- **Data**:

..........

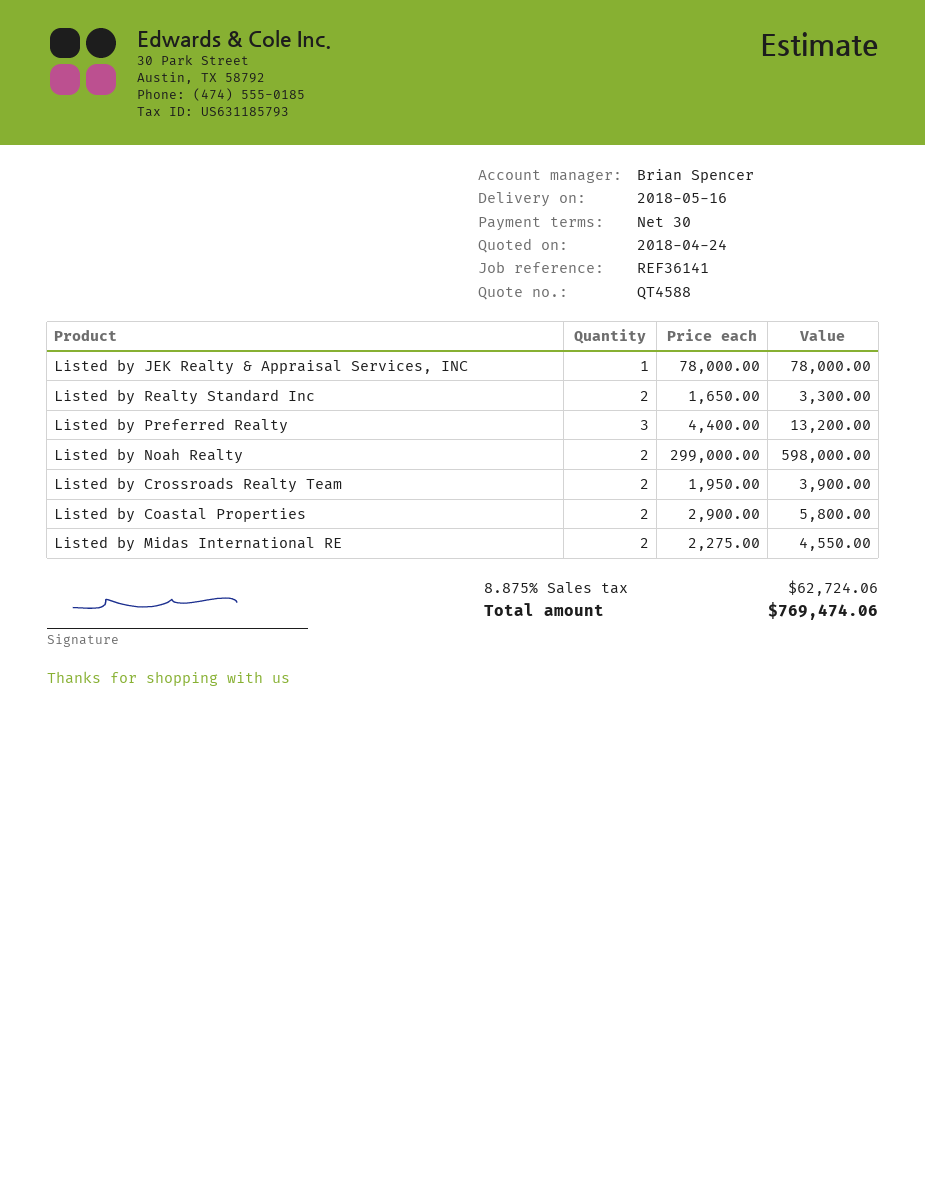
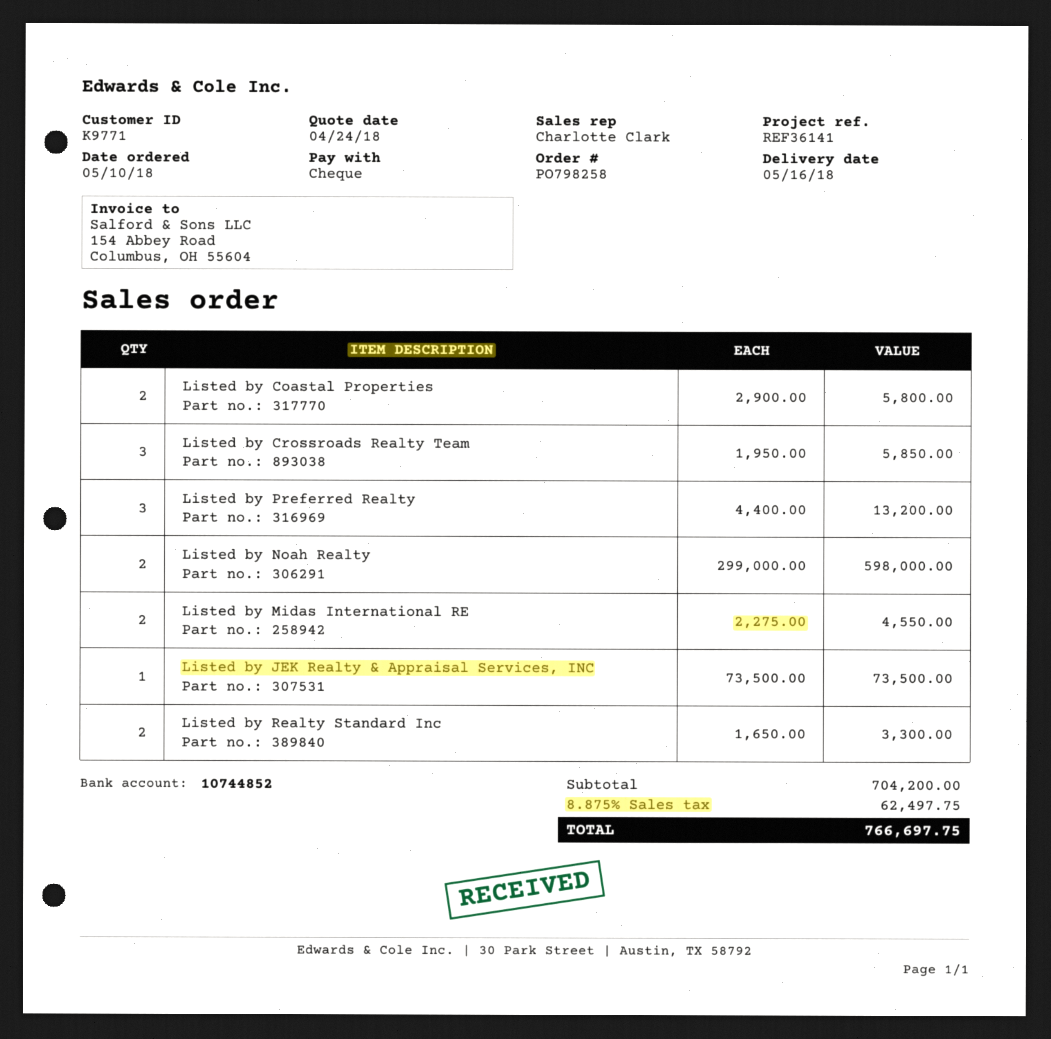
sales rep: Brian Spencer -> Charlotte Clark
Listed by JEK Realty & Appraisal Services, INC: 1 x 78000.00 = 78000.00 -> 1 x 73500.00 = 73500.00
Listed by Crossroads Realty Team: 2 x 1950.00 = 3900.00 -> 3 x 1950.00 = 5850.00
tax: 8.875% = 62724.06 -> 8.875% = 62497.75
total: 769474.06 -> 766697.75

..........

- **Task instructions**: Please return every record above exactly, but leave out the pictures.

- **Solution**:
sales rep: Brian Spencer -> Charlotte Clark
Listed by JEK Realty & Appraisal Services, INC: 1 x 78000.00 = 78000.00 -> 1 x 73500.00 = 73500.00
Listed by Crossroads Realty Team: 2 x 1950.00 = 3900.00 -> 3 x 1950.00 = 5850.00
tax: 8.875% = 62724.06 -> 8.875% = 62497.75
total: 769474.06 -> 766697.75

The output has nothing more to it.